Marion, Indiana; United States;
- Broadcast area: East-central Indiana
- Frequency: 94.3 MHz

Programming
- Format: Christian CHR

Ownership
- Owner: Indiana Wesleyan University

History
- First air date: 2002
- Former call signs: WCWC-LP (2001–2007)
- Call sign meaning: Indiana Wesleyan University

Technical information
- Licensing authority: FCC
- Facility ID: 123734
- Class: L1
- ERP: 100 watts
- HAAT: 25.4 meters (83 ft)
- Transmitter coordinates: 40°31′15.00″N 85°39′59.00″W﻿ / ﻿40.5208333°N 85.6663889°W

Links
- Public license information: LMS
- Website: wiwu.fm

= WIWU-LP =

WIWU-LP (94.3 FM) is a radio station licensed to Marion, Indiana, United States. The station is owned by Indiana Wesleyan University.

==History==
The station was assigned the call sign WCWC-LP on June 26, 2001. On July 17, 2007, the station changed its call sign to the current WIWU-LP.
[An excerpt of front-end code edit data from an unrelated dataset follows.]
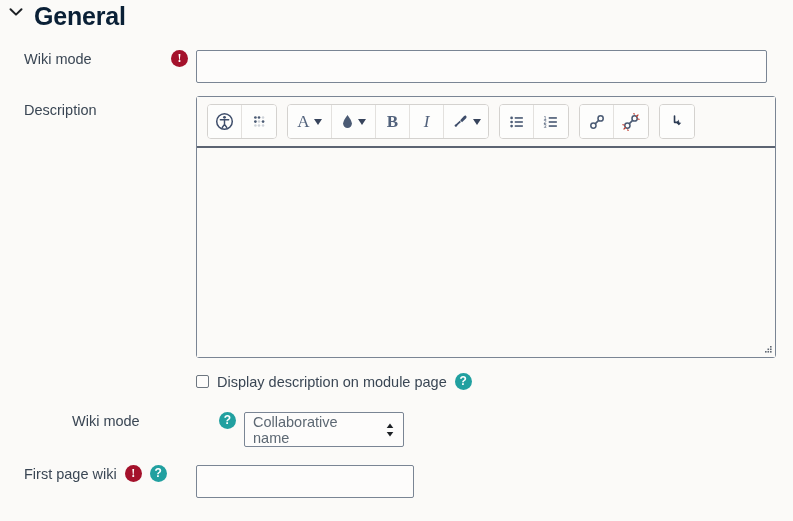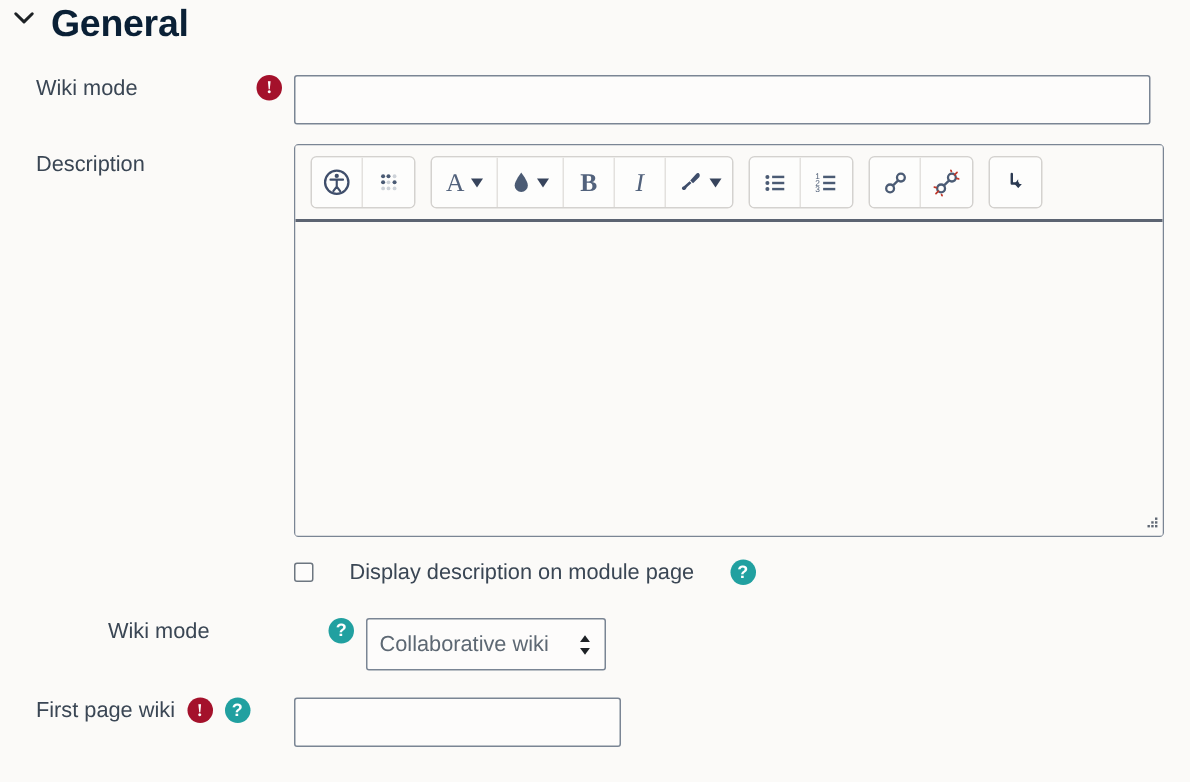--- a/index.html
+++ b/index.html
@@ -212,21 +212,21 @@
     bottom: 2px;
     width: 12px;
     height: 12px;
     color: #606873;
   }
 
   
   .checkbox-row {
     display: flex;
     align-items: center;
-    gap: 24px;
+    gap: 8px;
   }
   .checkbox {
     width: 13px;
     height: 13px;
     border: 1px solid #6d7680;
     border-radius: 2px;
     background: #fdfcfb;
     flex: none;
     cursor: pointer;
     box-sizing: border-box;
@@ -417,21 +417,21 @@
   </div>
 
   <div class="form-row" style="margin-top:22px;padding-left:48px;">
     <div class="label-col">
       <span class="label-text indent">Wiki mode</span>
       <span class="icon-spacer"></span>
       <span class="help-icon">?</span>
     </div>
     <div class="field-col">
       <div class="select-input">
-        <span>Collaborative wiki</span>
+        <span>Collaborative name</span>
         <span class="select-arrows">
           <svg viewBox="0 0 10 16" width="10" height="16" aria-hidden="true">
             <path d="M5 1.5 L8.3 6 H1.7 Z" fill="#1d2125"></path>
             <path d="M5 14.5 L1.7 10 H8.3 Z" fill="#1d2125"></path>
           </svg>
         </span>
       </div>
     </div>
   </div>
 

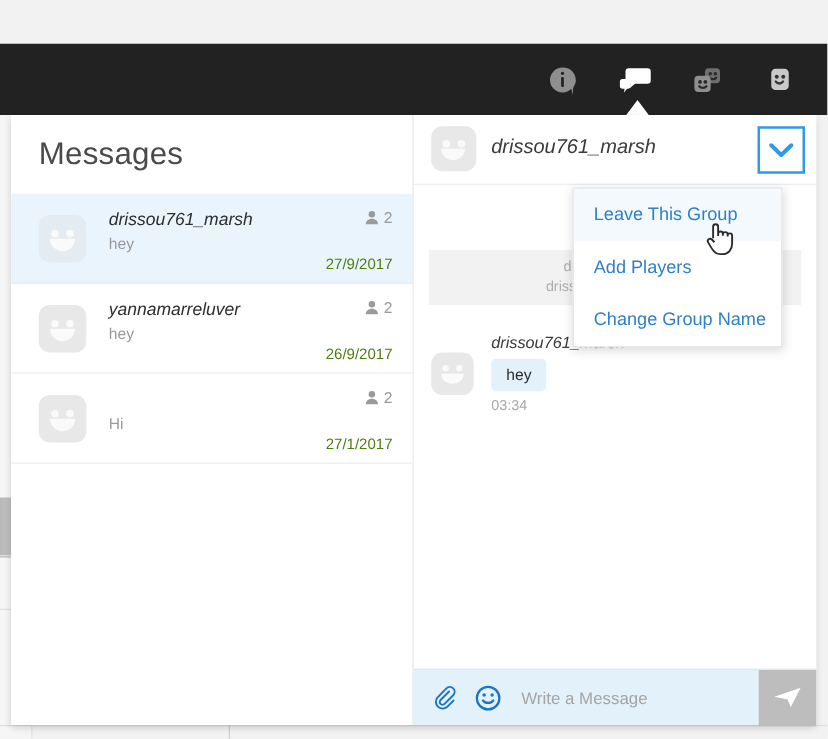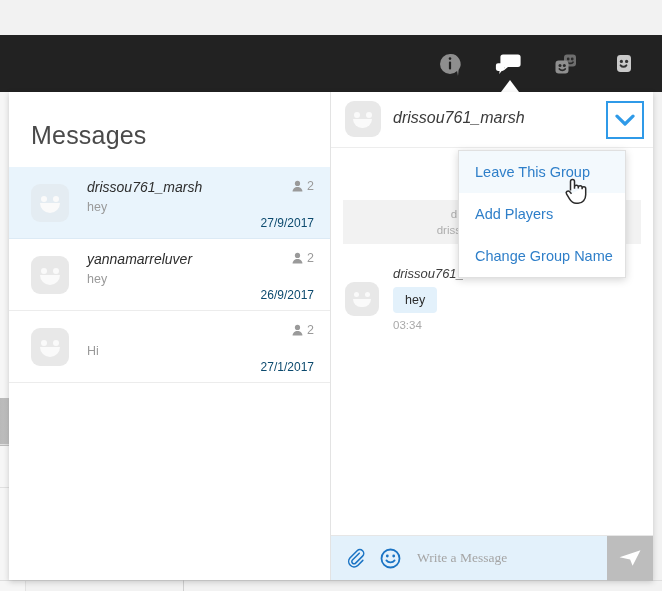--- a/index.html
+++ b/index.html
@@ -58,21 +58,21 @@
   .panel {
     position: absolute; left: 9px; top: 92px; width: 644px; height: 488px;
     background: #ffffff; display: flex;
     box-shadow: 0 2px 6px rgba(0,0,0,.18);
   }
 
   
   .msg-col { width: 322px; height: 100%; border-right: 1px solid #e3e3e3; background:#fff; position:relative; }
   .msg-title {
     font-size: 25px; color: #4a4a4a; font-weight: 300;
-    padding: 29px 0 0 22px; letter-spacing: .2px;
+    padding: 17px 0 0 22px; letter-spacing: .2px;
   }
   .conv-list { margin-top: 17px; }
   .conv {
     position: relative; height: 72px; padding: 10px 16px 0 16px;
     border-bottom: 1px solid #ececec; cursor: pointer; background:#fff;
   }
   .conv.selected { background: #e9f4fc; border-bottom-color:#dceaf5; }
   .avatar {
     position: absolute; left: 22px; top: 17px; width: 38px; height: 38px;
     border-radius: 9px; background: #e8e8e8;
@@ -88,21 +88,21 @@
   }
   .conv-name {
     position:absolute; left:78px; top:12px; font-size:14px; font-style: italic;
     color:#2e2e2e; font-weight:500;
   }
   .conv-snip { position:absolute; left:78px; top:33px; font-size:12.5px; color:#9a9a9a; }
   .conv-count {
     position:absolute; right:16px; top:12px; font-size:12.5px; color:#9a9a9a;
     display:flex; align-items:center; gap:4px;
   }
-  .conv-date { position:absolute; right:16px; bottom:8px; font-size:12px; color:#0c4a6e; }
+  .conv-date { position:absolute; right:16px; bottom:8px; font-size:12px; color:#4d7c0f; }
 
   
   .chat-col { width: 322px; height: 100%; position: relative; background: #fff; }
   .chat-head {
     height: 56px; border-bottom: 1px solid #ededed; position: relative;
   }
   .chat-head .avatar { left: 14px; top: 9px; width: 36px; height: 36px; background:#e8e8e8; }
   .chat-head .avatar .eye { top:11px; }
   .chat-head .avatar .eye.l { left:9px; }
   .chat-head .avatar .eye.r { right:9px; }
@@ -139,21 +139,21 @@
 
   .composer {
     position:absolute; left:0; right:0; bottom:0; height:45px;
     background:#e3f1fb; display:flex; align-items:center;
     border-top:1px solid #e6e6e6;
   }
   .composer-icon { width:34px; display:flex; align-items:center; justify-content:center; cursor:pointer; }
   .composer-icon:first-child { margin-left: 8px; }
   .composer-input {
     flex:1; border:none; background:transparent; outline:none;
-    font-family:Liberation Serif, serif; font-size:13.5px;
+    font-family:Liberation Sans, sans-serif; font-size:13.5px;
     color:#0f172a; padding-left:10px;
   }
   .composer-input::placeholder { color:#a5a5a5; }
   .send-btn {
     width:46px; height:45px; background:#bdbdbd; display:flex;
     align-items:center; justify-content:center; cursor:pointer;
   }
 
   
   .menu {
The station is completely operated and managed by students at Indiana Wesleyan University. Any student at IWU is allowed and encouraged to gain the experience of having a weekly radio show.

WIWU features several specialty shows including Studio 214, a community-focused talk show; Fortress Throwbacks, a classic contemporary Christian/hard rock show; and Soul Food, a black gospel show.